Despite only starting 10 games, Fields leads the NFL with 12 fumbles. He’s one more fumble than last year’s leader Derek Carr of the Raiders – and as much as the league’s top number of 2018.

Fields lost five fumbles. Only Lions quarterback Jared Goff has more.

“Justin understands ball safety,” Bears coach Matt Nagy said after the game. “He’s smart about it, and he’s going to keep learning. There is sometimes a weapon with the ability to use it in the zone running game, which this game was. He was reading the end and he shot it.

“Then these guys will come for the football, so we have to be smart. He’s the first guy who knows. He knew it when he came off the sideline.

No quarterback has been sacked more frequently

On the first game after the two-minute warning, Fields took a shot and looked to throw a screen pass left for running back Damien Williams. He jumped to try to get the ball over a leaping DJ Wonnum, but clung to it. When Fields landed, he was hit by Wonnum. With the ball in his right hand, Fields fumbled and had the chance to retrieve the ball.

On screen passes, the Bears’ quarterbacks have two options, Nagy said – throwing a “dart” or a “free throw.” Fields attempted the “free throw” – but changed his mind. Because he jumped, he couldn’t just throw the ball at Williams’ feet for a failure – a common problem when a screen is covered.

“He made a good decision to… in his eyes, he felt like it was going to be reversed,” Nagy said Tuesday morning. “He pulled him down. The problem is, he got caught in the air and couldn’t “dirty” him.

It was the first of Fields’ three sacks on Monday – and the last proof he’s the NFL’s most-beaten quarterback. Fields was sacked 11.8% of the time, by far the biggest clip in the league. No one else has a two-digit number.

Not all of the bags are Fields’ fault. But he needs to stop making it worse. About two minutes into the second half, Fields faked a transfer to Montgomery and, seeing no one open, rolled left. Wonnum lost the block to Cole Kmet and knocked down Fields.

Fields’ decision to turn his back on him and try to run away from Wonnum was deadly – he lost another nine yards. The Bears lost 14, then faced the third and 25.

Fields’ sack on the screen set up the second and 24, which quickly became the third and 24. The Bears had three third downs Monday night in which they needed 17-24 yards for a first. test.

“Just, worst case, throw the ball away,” Nagy said.

Few offenses are more disorganized

The Bears have 24 offensive penalties before the snap – only the Saints and Lions are claiming more.

They had 18 false starts – the league average is just over 15, according to There are three game delays, two illegal teams and one illegal formation.

On Monday, the Bears were called up for an offensive offside penalty that was denied. Rookie tackle Teven Jenkins was flagged for a false start and the Bears were eliminated for an illegal substitution in the last practice of the game which cost them a second round.

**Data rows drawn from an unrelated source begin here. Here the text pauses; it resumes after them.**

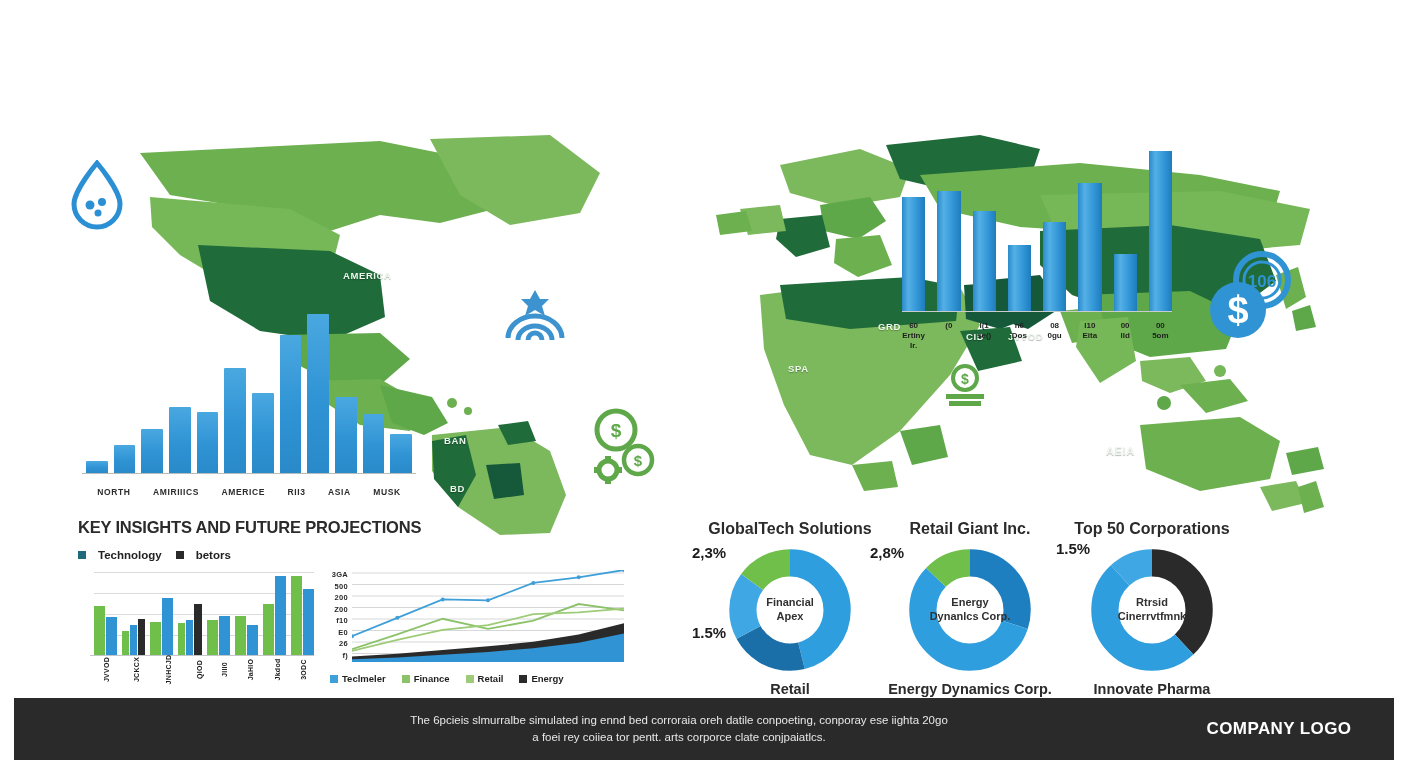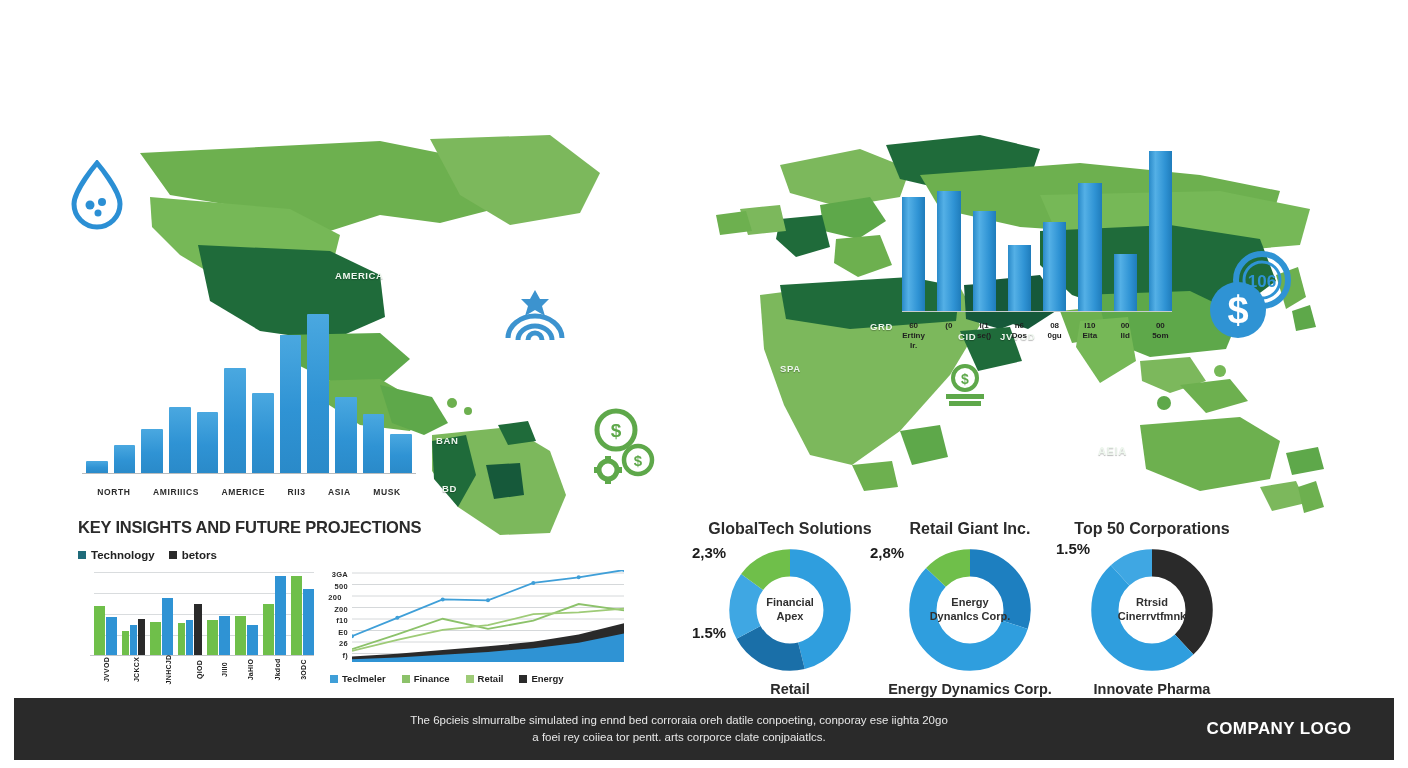--- a/index.html
+++ b/index.html
@@ -34,6 +34,7 @@
     position:absolute;font-size:9.5px;font-weight:700;color:#eef7ee;
     letter-spacing:.6px;text-shadow:0 1px 1px rgba(0,0,0,.28);
     pointer-events:none;
+    margin-left:8px;
   }
 
   

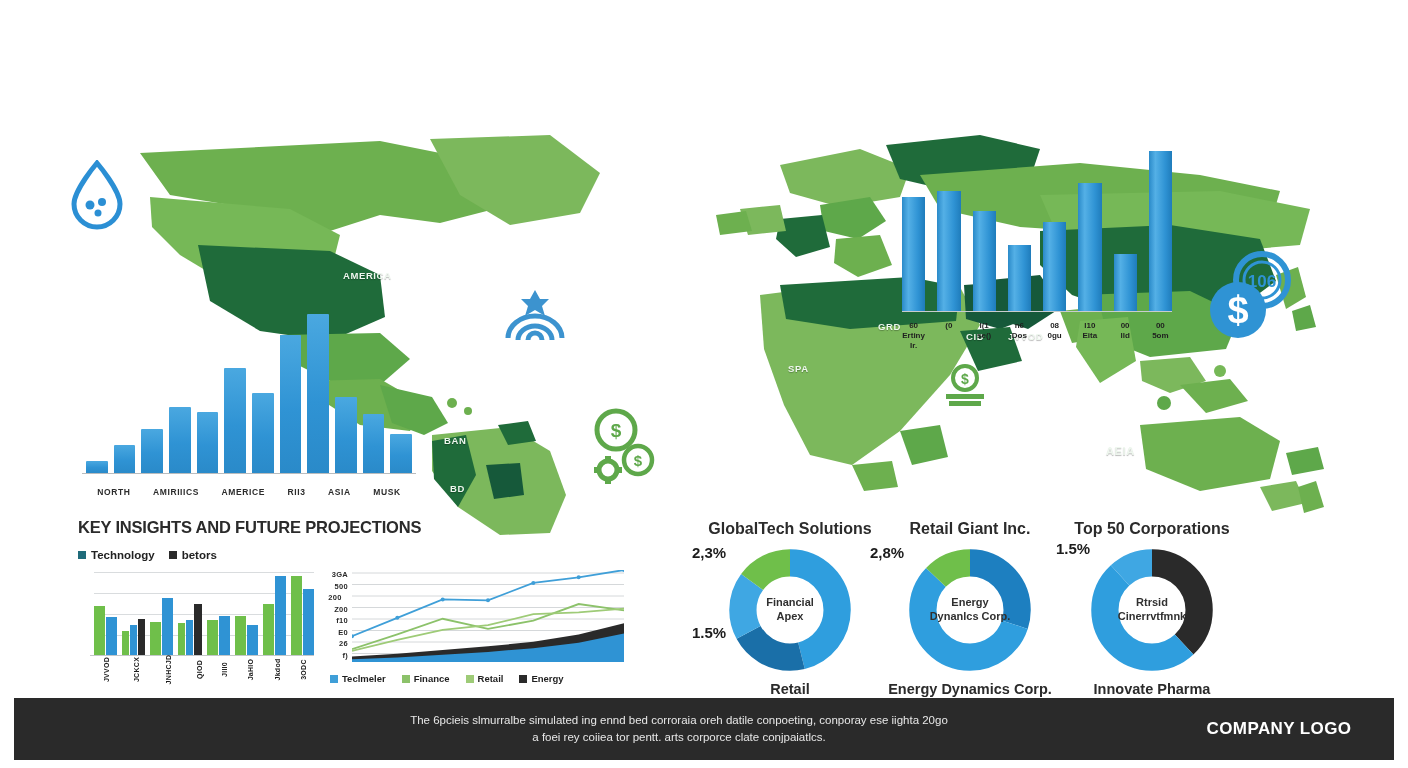--- a/index.html
+++ b/index.html
@@ -63,7 +63,7 @@
   #keyTitle{position:absolute;left:78px;top:518px;font-size:16.5px;font-weight:700;
     color:#2b2b2b;letter-spacing:-.2px;}
   #keyLegend{position:absolute;left:78px;top:549px;display:flex;gap:14px;align-items:center;}
-  #keyLegend .li{display:flex;align-items:center;gap:5px;}
+  #keyLegend .li{display:flex;align-items:center;gap:12px;}
   #keyLegend .sw{width:8px;height:8px;display:inline-block;}
   #keyLegend .tx{font-size:11.5px;font-weight:700;color:#222;}
 

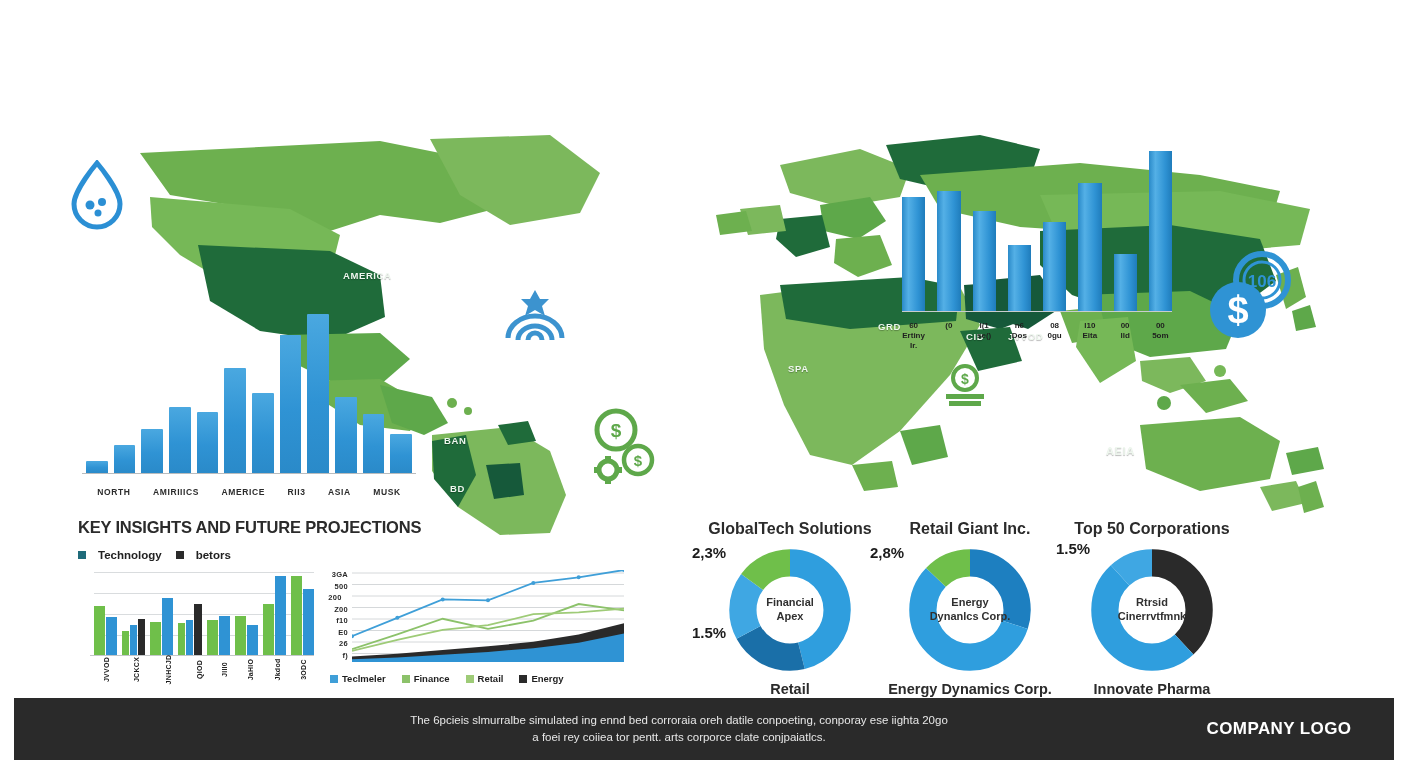--- a/index.html
+++ b/index.html
@@ -409,7 +409,7 @@
     <div>
         <div class="yl" style="top: 0px;">3GA</div>
         <div class="yl" style="top: 11.5px;">500</div>
-        <div class="yl" style="top: 23px; text-align: center;">200</div>
+        <div class="yl" style="top: 23px;">200</div>
         <div class="yl" style="top: 34.5px;">Z00</div>
         <div class="yl" style="top: 46px;">f10</div>
         <div class="yl" style="top: 57.5px;">E0</div>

“It’s frustrating at this point, especially with the false starts and everything,” Fields said. “We’re going to have to find something, some punishment in practice, run a lap or something. That’s what we did at Ohio State. If you jumped offside you ran all the way around, I don’t care who you are. They even made me run tricks if I did something wrong.

“We’re going to have to do something to fix this problem. And I know anything, I know everyone will be okay with this and we’ll fix it. “

It’s overwhelming for Nagy when Fields views his varsity team as a disciplinary paradigm.

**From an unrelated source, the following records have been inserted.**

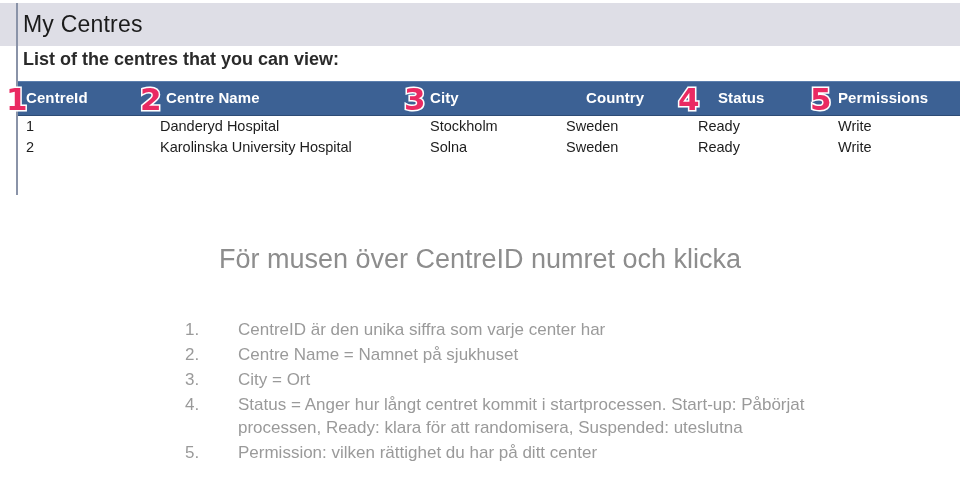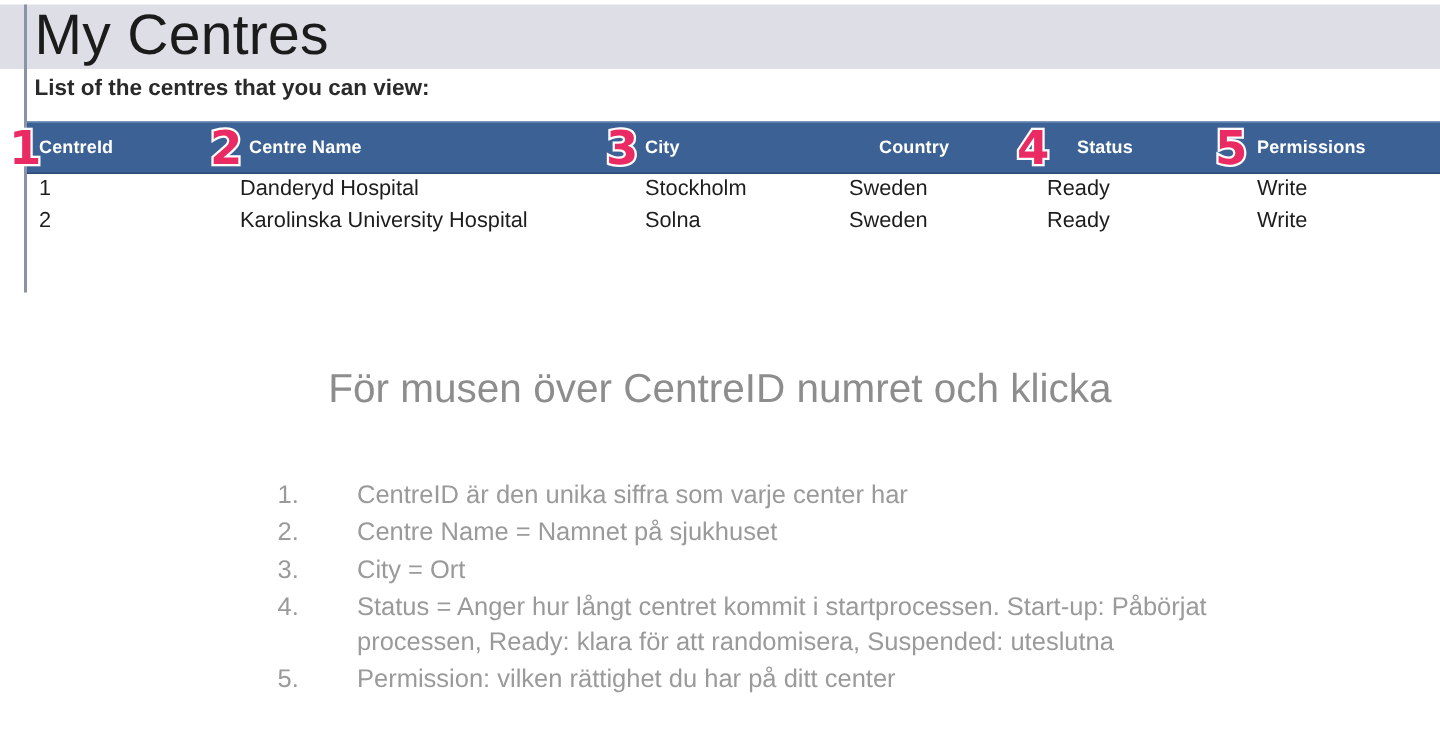--- a/index.html
+++ b/index.html
@@ -44,7 +44,7 @@
   .page-title {
     position: absolute;
     left: 23px; top: 5px;
-    font-size: 38px;
+    font-size: 23px;
     line-height: 38px;
     font-weight: 400;
     color: #1b1b1b;

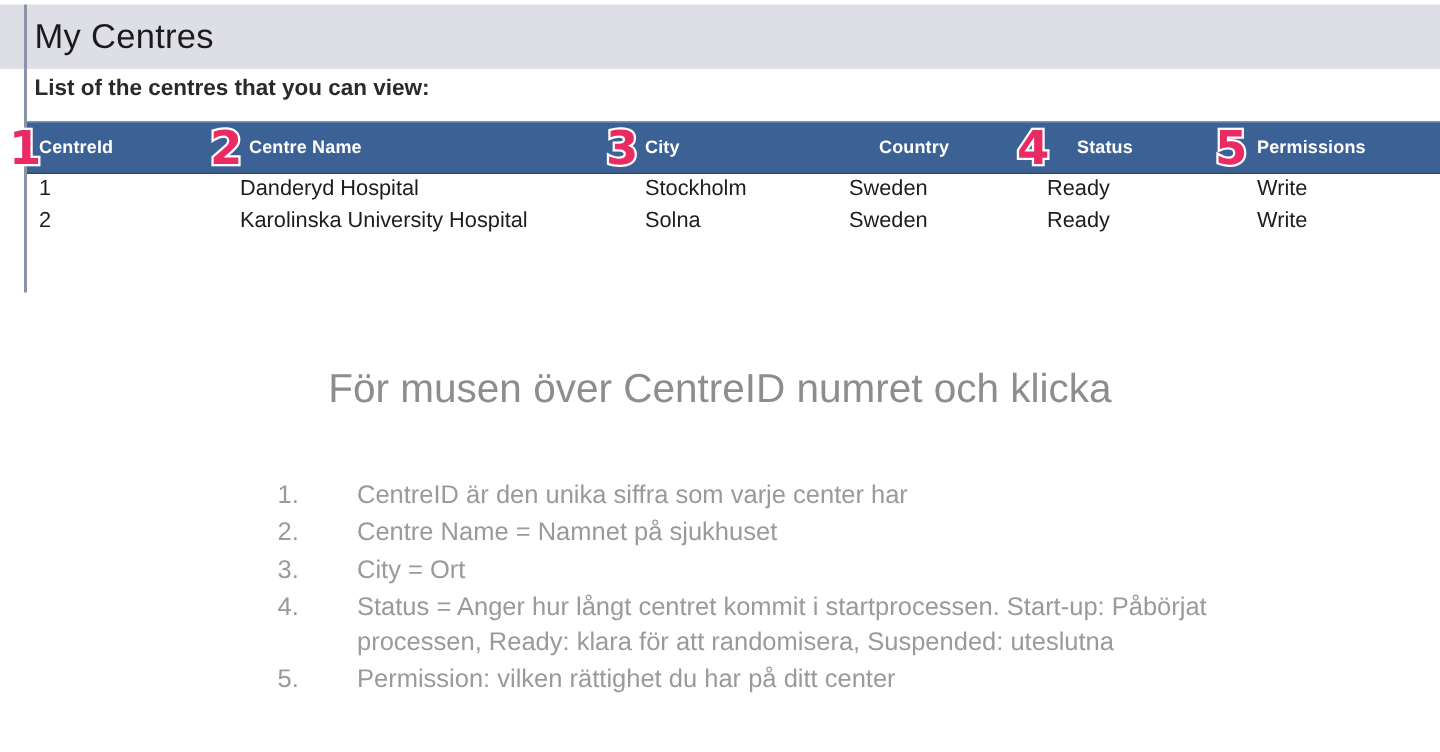--- a/index.html
+++ b/index.html
@@ -55,7 +55,7 @@
   .page-subtitle {
     position: absolute;
     left: 23px; top: 50px;
-    font-size: 15px;
+    font-size: 18px;
     line-height: 18px;
     font-weight: 600;
     color: #2a2a2a;

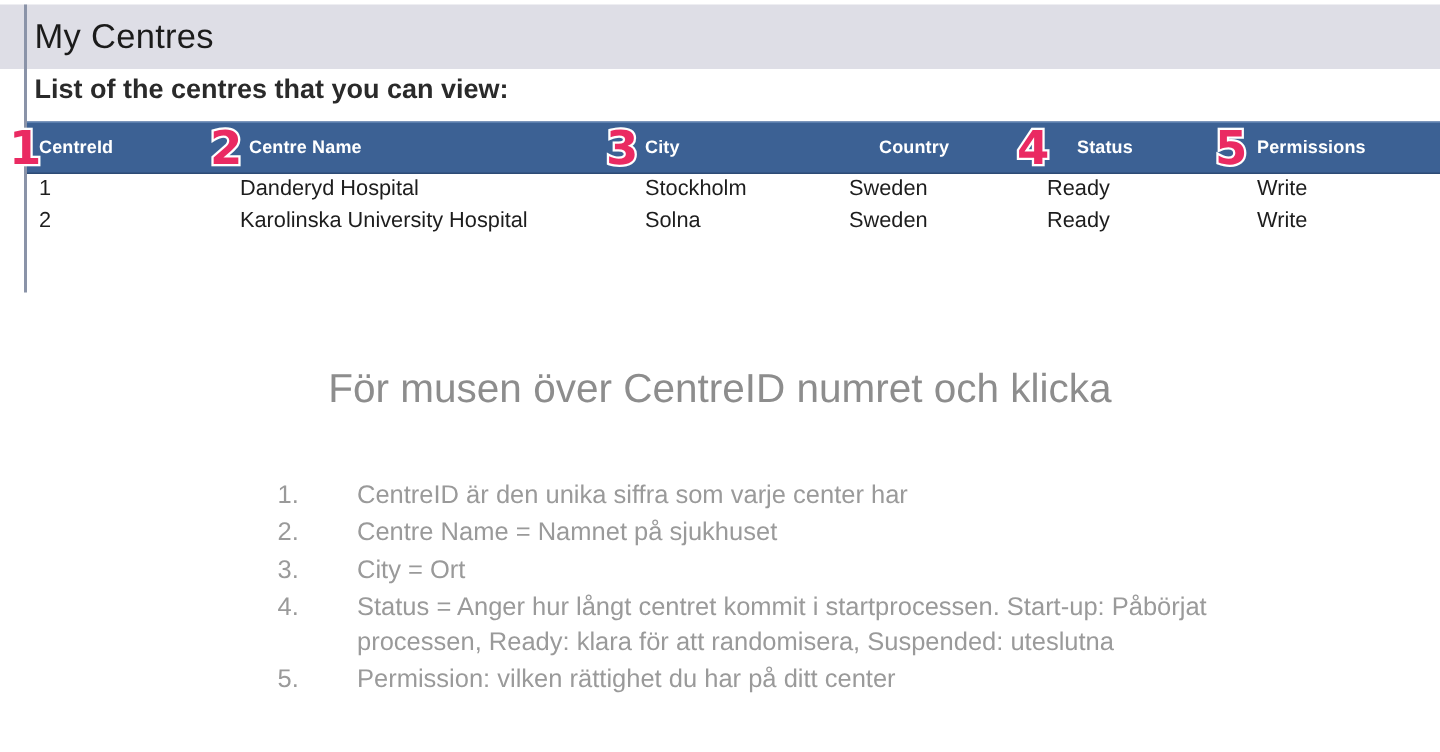--- a/index.html
+++ b/index.html
@@ -81,7 +81,7 @@
   .th {
     position: absolute;
     top: 8px;
-    font-size: 12px;
+    font-size: 15px;
     line-height: 18px;
     font-weight: 700;
     color: #ffffff;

Nagy, however, said the Bears linemen are withdrawing from practice games after pre-snap penalties and doing push-ups to “remind you you can’t do this.” He said it’s important to stay persistent, given the penalties the Bears suffered at the wrong time. He claimed he had no objection to Fields’ statement.

“That’s what I love about Justin,” Nagy said. “There is a responsibility there from a player’s point of view.”